JawaPos.com - Bantuan sosial (bansos) Program Keluarga Harapan (PKH) dan Bantuan Pangan Non Tunai (BPNT) telah memasuki masa penyaluran di bulan Maret ini. Masa penyaluran ini masuk pada tahap pertama.
Masyarakat pun bisa memastikan jadwal pencairan bansos PKH BPNT Maret 2026 secara online.
Pemerintah melalui Kementerian Sosial (Kemensos) memastikan bahwa penerima kedua bansos ini akan tepat sasaran, sehingga dilakukan pembaruan desil pada Data Sosial Ekonomi Nasional (DTSEN) di awal 2026.
Bagi yang belum tahu, desil merupakan sistem pemeringkatan yang menunjukkan kesejahteraan hidup masyarakat yang terdiri dari 10 tingkatan.
Tingkat 1 hingga 4 sendiri dikategorikan masyarakat miskin dan rentan, sehingga berhak menerima bansos.
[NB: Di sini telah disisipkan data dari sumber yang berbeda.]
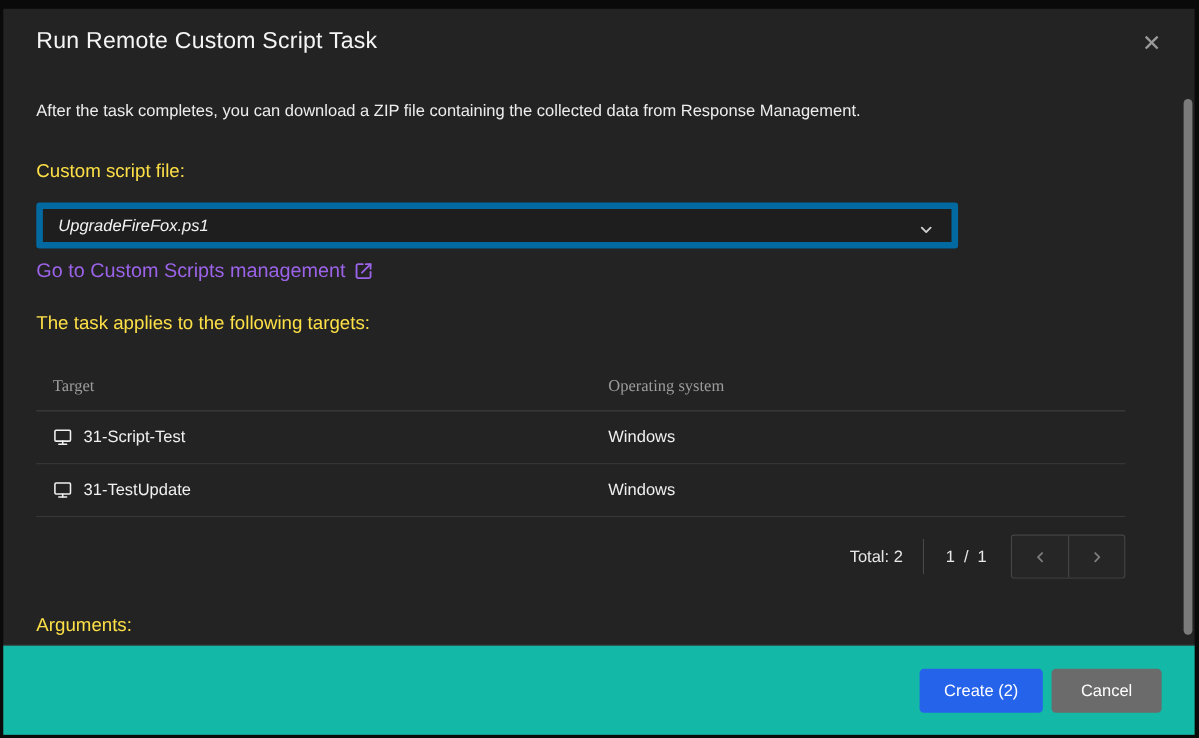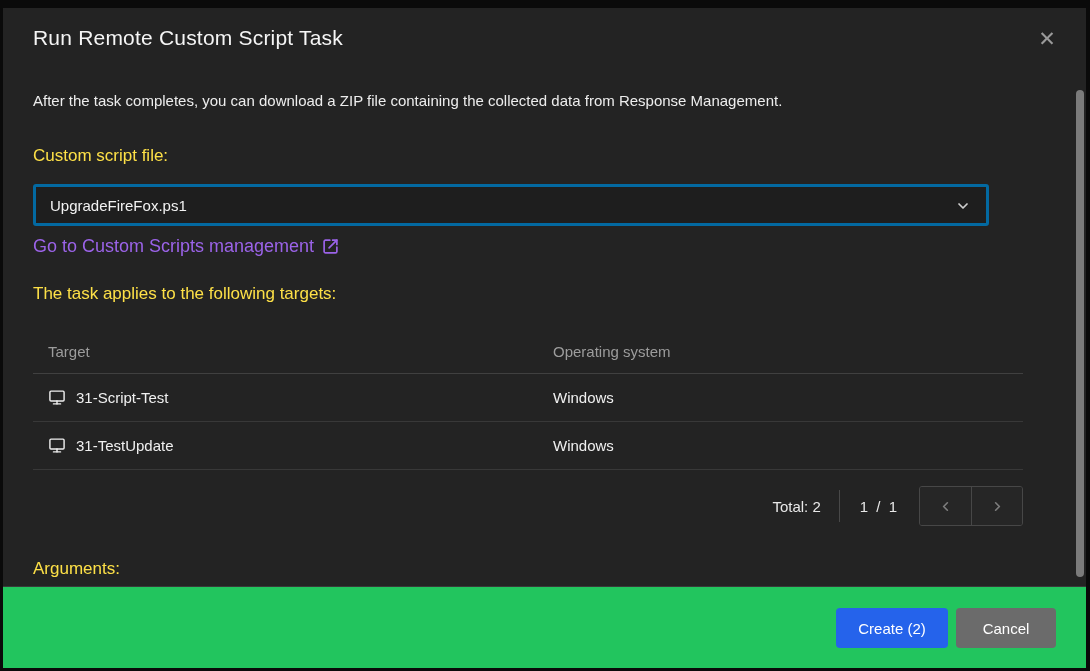--- a/index.html
+++ b/index.html
@@ -21,9 +21,9 @@
   .lbl-targets { top:276px; }
   .lbl-arguments { top:551px; }
 
-  .script-select { position:absolute; left:30px; top:176px; width:956px; height:42px;
-                   background:#1e1e1e; border:3px solid #0369a1; border-radius:3px;
-                   display:flex; align-items:center; cursor:pointer; }
+  .script-select { position:absolute; left:30px; top:176px; width:838px; height:42px;
+                   background:#1e1e1e; border:6px solid #0369a1; border-radius:3px;
+                   display:flex; align-items:center; cursor:pointer;font-style:italic; }
   .script-select .value { padding-left:14px; font-size:15px; color:#f2f2f2; }
   .script-select .chev { position:absolute; right:15px; top:11px; }
 

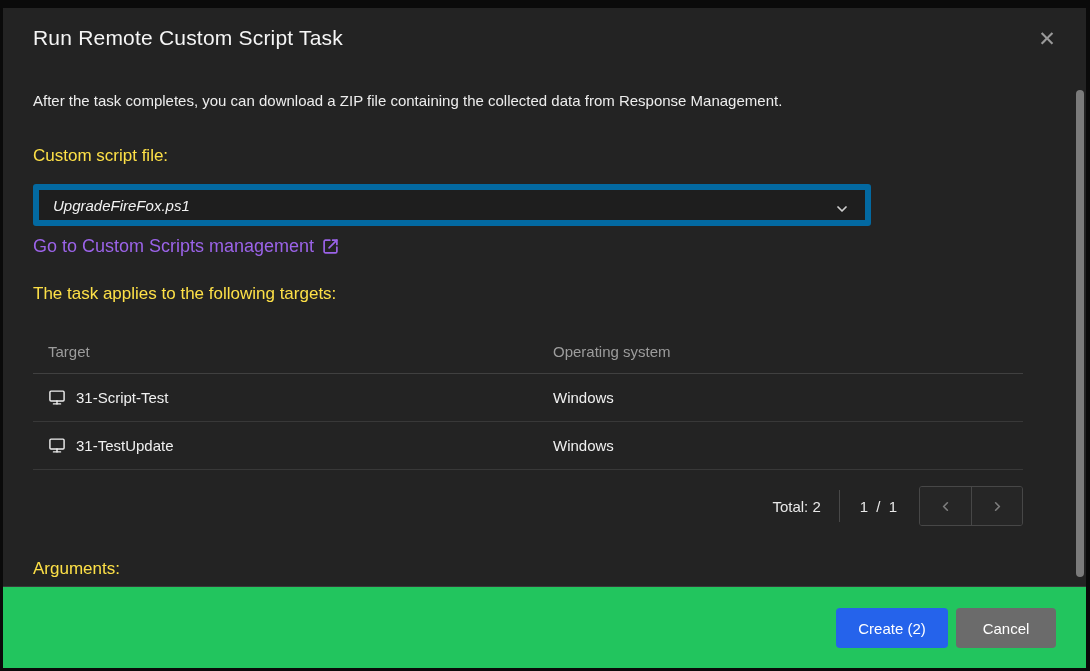--- a/index.html
+++ b/index.html
@@ -32,7 +32,7 @@
 
   .targets-table { position:absolute; left:30px; top:322px; width:990px; font-size:15px; }
   .t-header { display:flex; height:44px; align-items:center; color:#9c9c9c;
-              border-bottom:1px solid #404040; }
+              border-bottom:1px solid #404040;font-family:Liberation Serif, serif; }
   .t-row { display:flex; height:48px; align-items:center; color:#f0f0f0;
            border-bottom:1px solid #383838; }
   .col-target { width:520px; padding-left:15px; display:flex; align-items:center; gap:10px; }

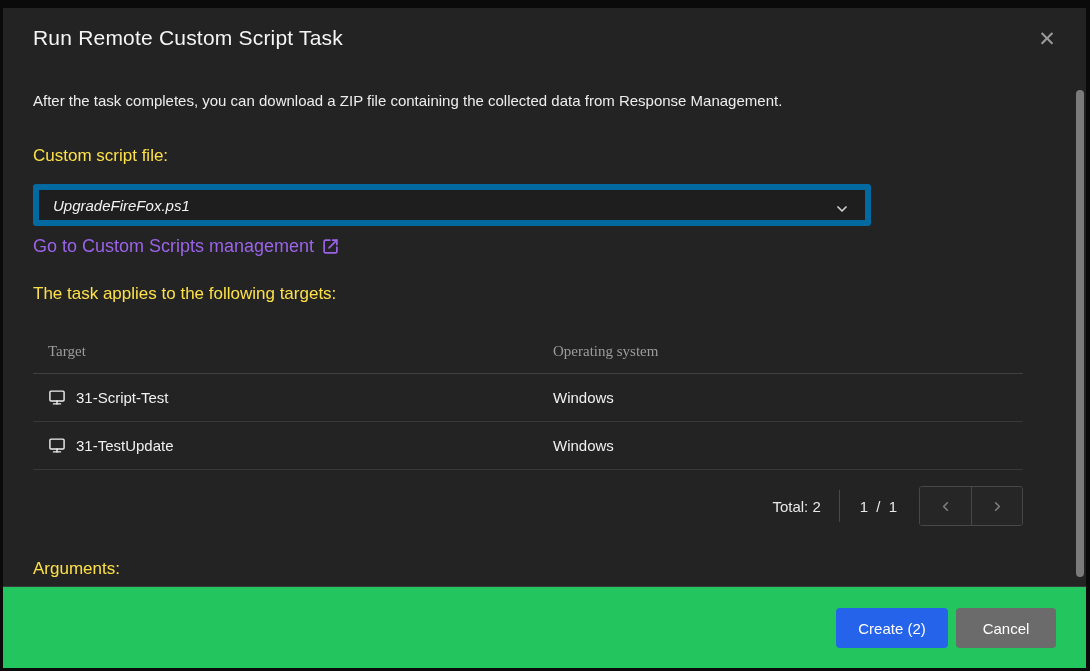--- a/index.html
+++ b/index.html
@@ -49,7 +49,7 @@
   .pg-btn + .pg-btn { border-left:1px solid #474747; }
 
   .footer-divider { position:absolute; left:0; right:0; top:578px; height:1px; background:#3a3a3a; }
-  .dlg-footer { position:absolute; left:0; right:0; top:579px; bottom:0; background:#22c55e; }
+  .dlg-footer { position:absolute; left:0; right:0; top:579px; bottom:0; background:#14b8a6; }
   .btn { position:absolute; top:21px; height:40px; border:none; border-radius:4px;
          font-size:15px; color:#fff; cursor:pointer; font-family:"Liberation Sans", sans-serif; }
   .btn-create { right:138px; width:112px; background:#2563eb; }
Sebelumnya, penerima bansos BPNT dan PKH menyasar desil 1 hingga 5. Namun, kali ini BPNT hanya menyasar masyarakat dengan desil 1 hingga 4.
Jadwal Pencairan Bansos PKH BPNT Maret 2026
Pemerintah telah menetapkan jadwal resmi penyaluran bantuan sosial PKH dan BPNT tahun 2026 yang dilakukan secara bertahap setiap tiga bulan. Bantuan akan dicairkan sekaligus dalam satu kali penyaluran untuk setiap tahap.
Pada Maret 2026, penyaluran memasuki tahap pertama yang mencakup periode Januari hingga Maret.
Pemerintah tidak menentukan tanggal pasti pencairan, sehingga masyarakat diimbau untuk rutin memeriksa status bantuan melalui laman Cek Bansos Kementerian Sosial.
Dalam satu tahun, penyaluran bansos dilakukan sebanyak empat tahap, mengikuti mekanisme yang diterapkan pada tahun sebelumnya. Rincian jadwal pencairannya adalah sebagai berikut:
Tahap 1: Januari–Maret
Tahap 2: April–Juni
Tahap 3: Juli–September
Tahap 4: Oktober–Desember
Hati-hati Hoaks Bansos Ramadhan 2026
Mengacu pada informasi dari laman Komdigi, masyarakat diimbau agar waspada terhadap unggahan di media sosial yang menyebut adanya tautan pendaftaran bansos Ramadhan 2026.
Setelah dilakukan pengecekan, klaim adanya bansos Ramadhan tersebut terbukti tidak benar atau merupakan hoaks.
Peringatan ini muncul menyusul beredarnya postingan di Facebook yang mencantumkan tautan pendaftaran bansos.
Namun, hasil penelusuran menunjukkan bahwa link tersebut tidak mengarah ke situs resmi pengecekan bansos milik Kementerian Sosial (Kemensos).
Sebaliknya, tautan itu membawa pengguna ke halaman yang meminta pengisian sejumlah data pribadi, seperti nama lengkap sesuai KTP, nomor Telegram aktif, asal provinsi, hingga jenis kelamin.
Karena itu, masyarakat diminta untuk lebih berhati-hati dan tidak sembarangan membagikan informasi pribadi.